O.K., this fall I am going bow hunting for deer (Mulie, Whitetail mix). I will be hunting a large open oatfield, but there is and old resivoir that is dreid up and the dam provides cover, along with some old grainries, along with hunting a very rough pasture right behind it with very steep hills, no trees, and a ton of sagebrush. My question is this, for both or different for one and different for the other, should I set up a blind and wait them out or should I try spot and stalk tactics? I know of a game trail in the oat field and there are some natural salt licks in the pasture. I only have one blind as of right now, but I could make/get more. Thanks


----------



## ohio_coyote (Jun 20, 2008)

idk varmit? thats a good question.. i guess if it is alot of land and you can't find a trail to set up about 20 10 yards from then i suppose stalking would work..but i think if it were me i would setup by trails etc.

good luck!!


----------



## huntinND (May 1, 2008)

I would probably hunt out of a blind at least in the evening on trails comming into the fields. Mornings, and during the day I would try finding bucks that are bedded in the sage brush or other cover by glassing from the highest point.

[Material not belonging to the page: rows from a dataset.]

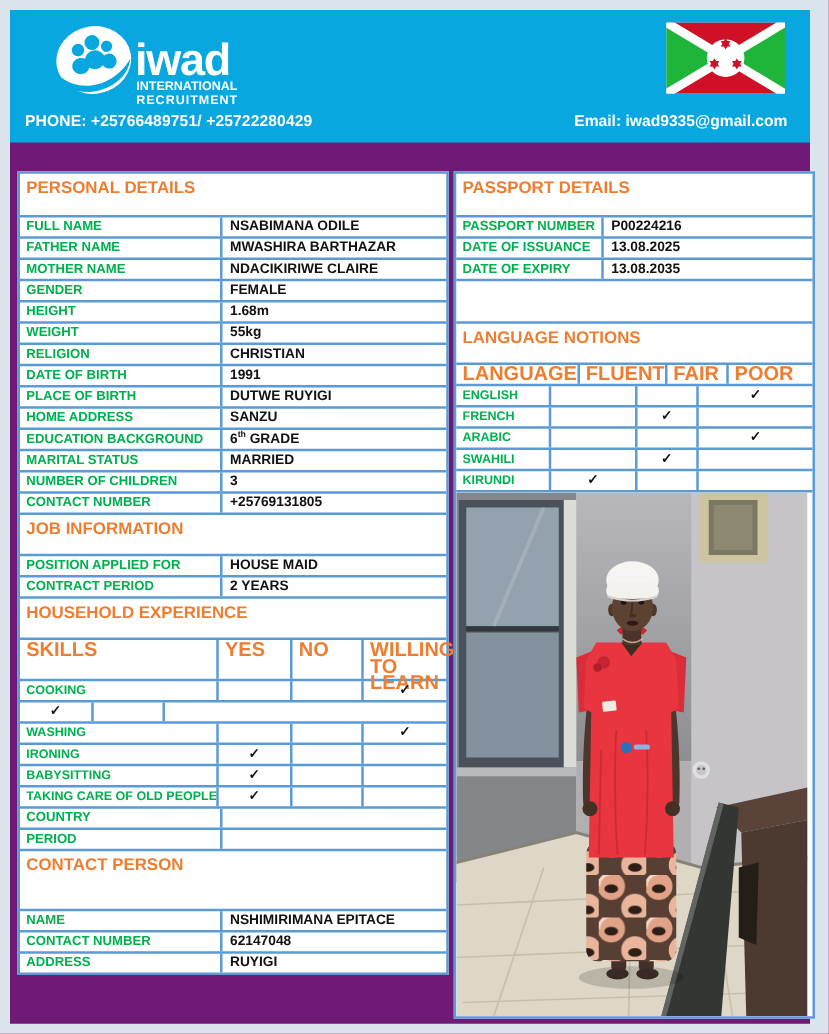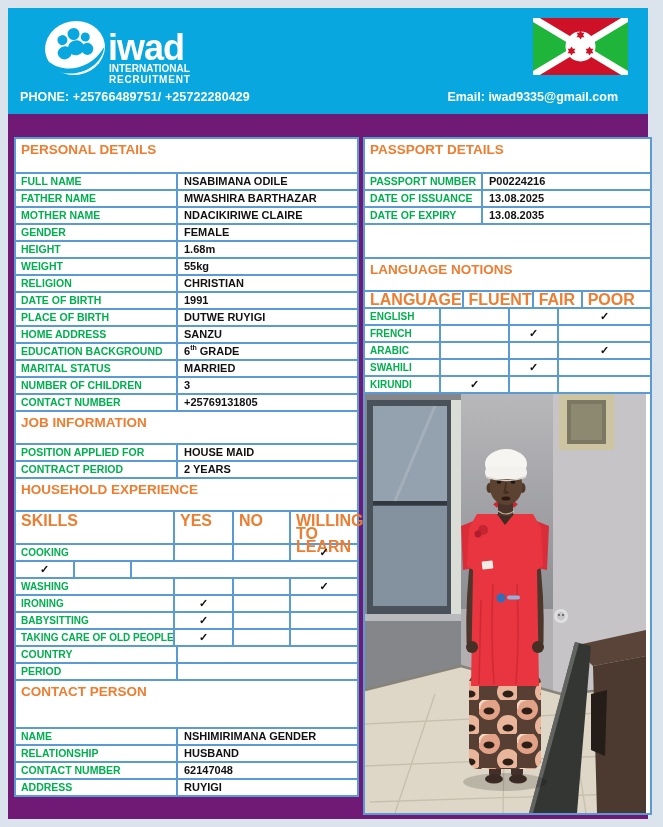"Email: iwad9335@gmail.com" .band-email { right: 30px -> 18px }
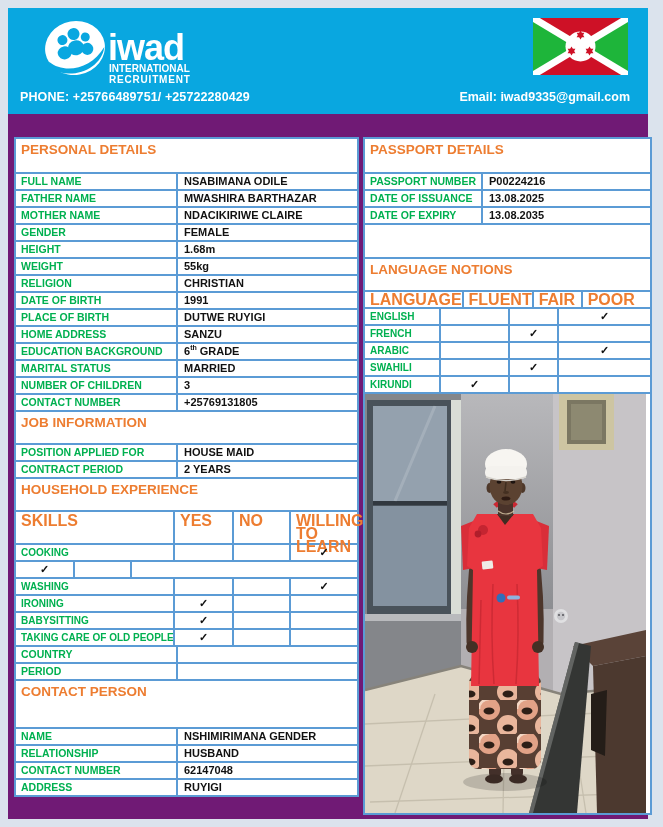"NSHIMIRIMANA GENDER" div.kv-value { text: GENDER -> EPITACE }
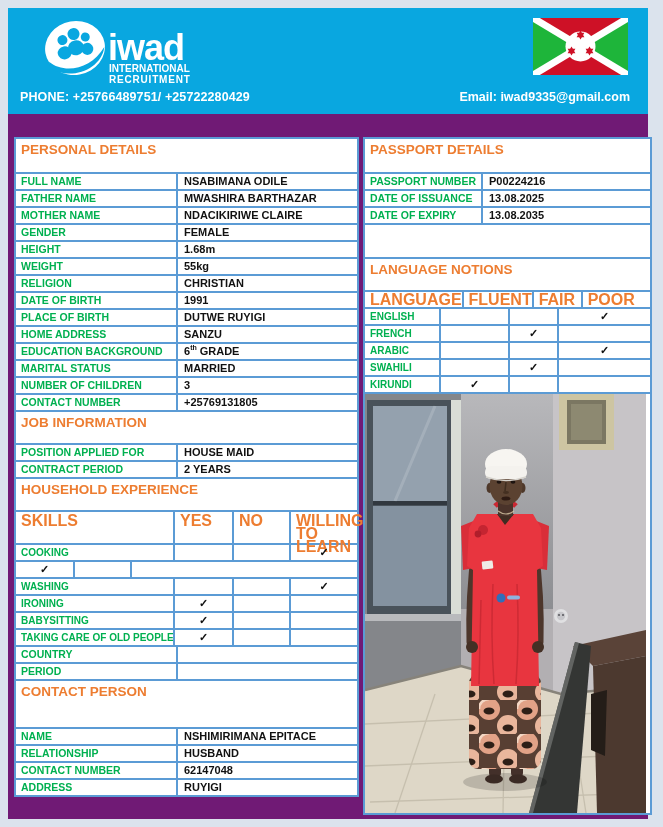"RELATIONSHIP" div.kv { html: <div> <div>RELATIONSHIP</div> <div>HUSBAND</div> </div> -> none }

I think the only way you will have success stalking a mature buck is if you see him or find him bedded down, then make a very slow and quite sneak with the wind in your face. Maybe take a few mornings and evenings just sitting and watching. Early in the season Whitetails are pretty patternable. If it is not a really big area you might just want to stand hunt, because you are probably going to spook deer stalking , which will most likely screw up your stand hunting if it is the same deer using the fields.


----------